**WORK INSTRUCTION:**
Every entry that follows should be output exactly, and every image in it left out.

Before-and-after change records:
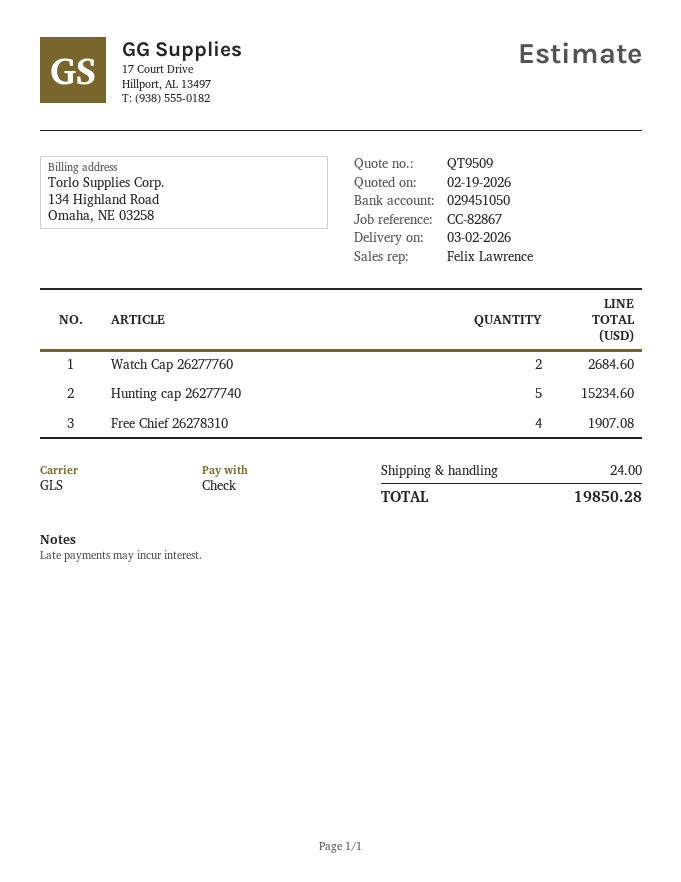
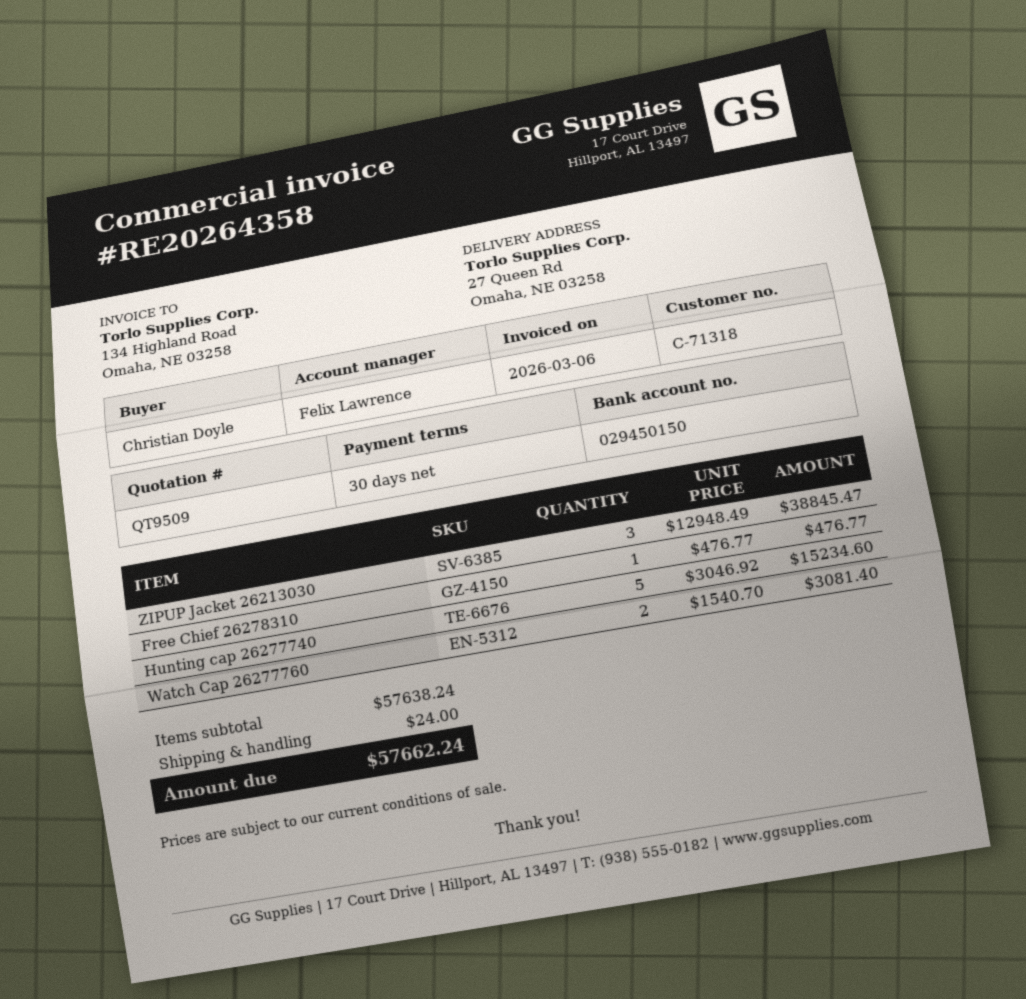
bank account: 029451050 -> 029450150
Watch Cap 26277760: 2 for 2684.60 -> 2 for 3081.40
Free Chief 26278310: 4 for 1907.08 -> 1 for 476.77
ZIPUP Jacket 26213030: none -> 3 for 38845.47
total: 19850.28 -> 57662.24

**RESPONSE AREA:**
bank account: 029451050 -> 029450150
Watch Cap 26277760: 2 for 2684.60 -> 2 for 3081.40
Free Chief 26278310: 4 for 1907.08 -> 1 for 476.77
ZIPUP Jacket 26213030: none -> 3 for 38845.47
total: 19850.28 -> 57662.24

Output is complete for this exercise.